Vermont Mystery Authors Archer Mayor and Sarah Stewart Taylor In Conversation 

Join two of Vermont's best mystery writers—Archer Mayor and Sarah Stewart Taylor—in conversation about writing, their upcoming projects, and of course, what makes the Green Mountain state an intriguing setting for crime novels.

Read on for Archer Mayor's latest, The Orphan's Guilt, his upcoming Joe Gunther novel, and check out Sarah Stewart Taylor's The Mountains Wild, a series debut mystery set between Dublin and New York.

Meet Archer Mayor:

New York Times-bestselling Vermont crime writer Archer Mayor has written thirty-one books in his Joe Gunther series, about a Vermont police detective who solves crimes in all corners of his native state. He is a past winner of the New England Independent Booksellers Association Award for Best Fiction and the latest book in the series The Orphan’s Guilt, will be out in September, 2020 from St. Martin’s Publishing Group/Minotaur Books. He lives in Newfane, VT, with his wife Margot, their intrusive cat Gilbert, and their ever-growing tortoise, Rosie.

 

Meet Sarah Stewart Taylor:

Vermont crime writer Sarah Stewart Taylor is the author of The Mountains Wild, coming in June from St. Martin’s Publishing Group/Minotaur Books. She is also the author of the Sweeney St. George mystery series.

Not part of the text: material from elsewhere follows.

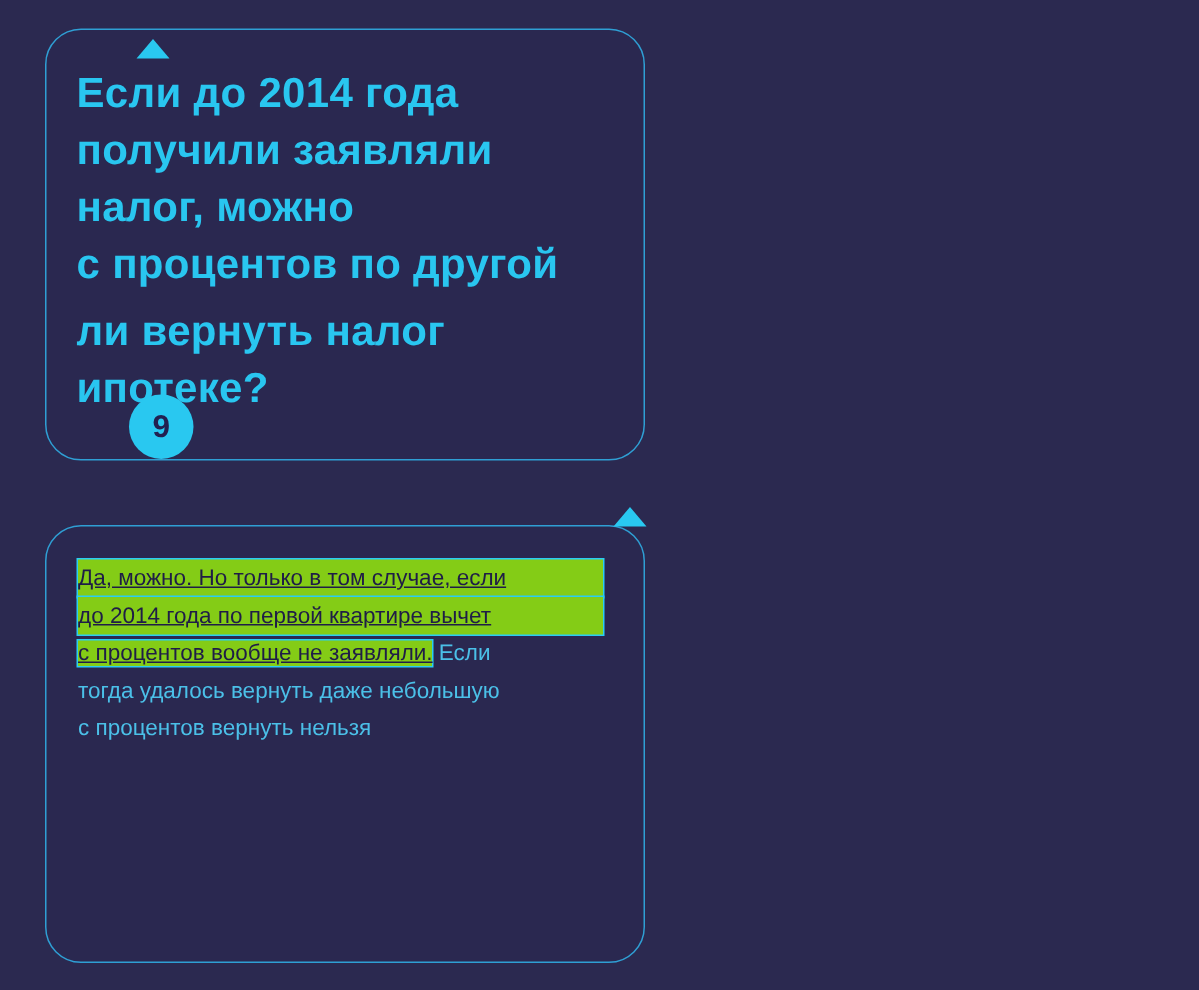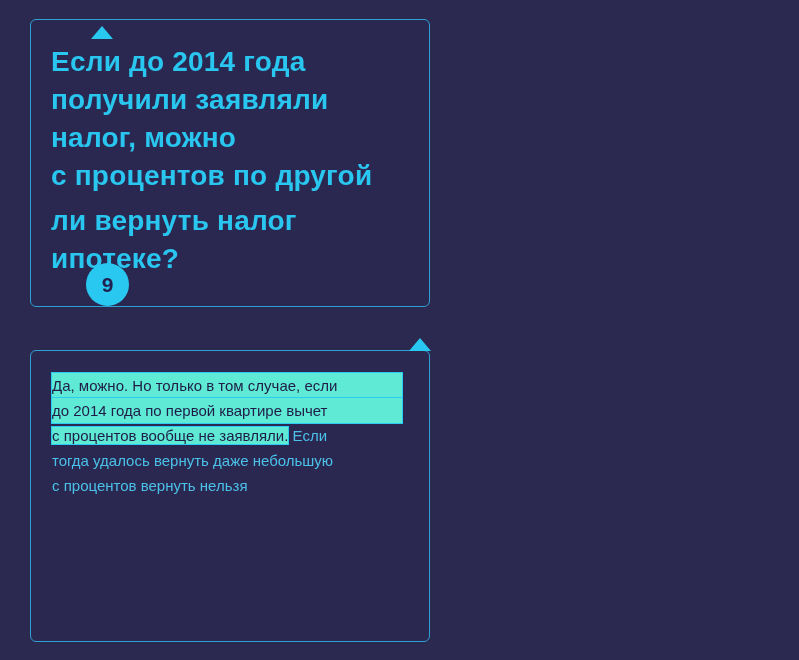"Если до 2014 года" .card { border-radius: 6px -> 24px }
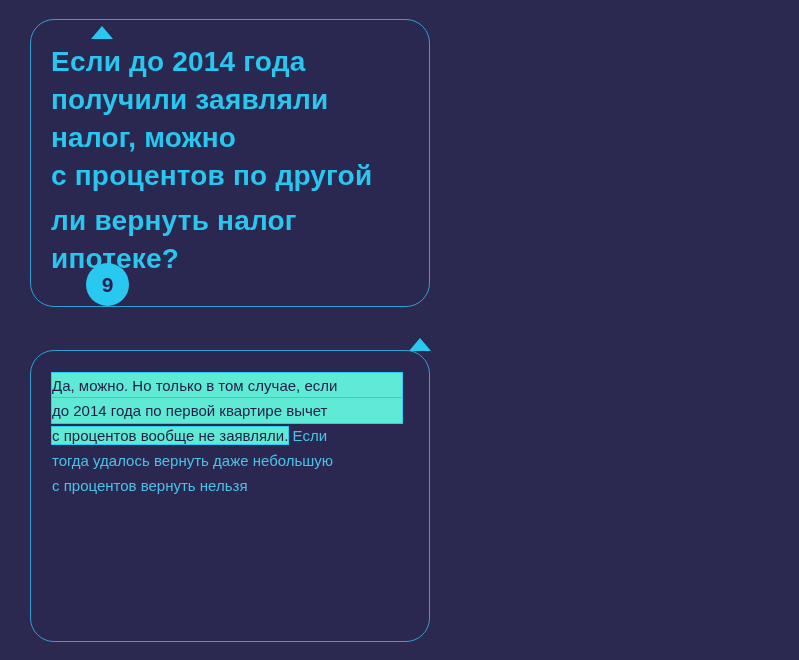"Да, можно. Но только в" .answer-body .hl { background: #5eead4 -> #84cc16; text-decoration: none -> underline }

The first book in the series, O’ Artful Death, is set in a fictional Vermont town and was nominated for an Agatha award. Sarah lives with her husband and three kids on a farm in Vermont where they raise sheep and blueberries.


Sarah Stewart Taylor: Hi, Archer. I hope you’re doing well down south. We’ve been locked down at home for three weeks now and I find it’s taken me some time to want to read fiction again. We are lucky to be healthy here at the moment, but I’m feeling the collective grief of this time and I’m so worried for people nearby and far away. I’ve finally gone to my bookshelves and have pulled down some mysteries to read (including yours) and it’s been really nice to lose myself in fictional problems instead of real ones.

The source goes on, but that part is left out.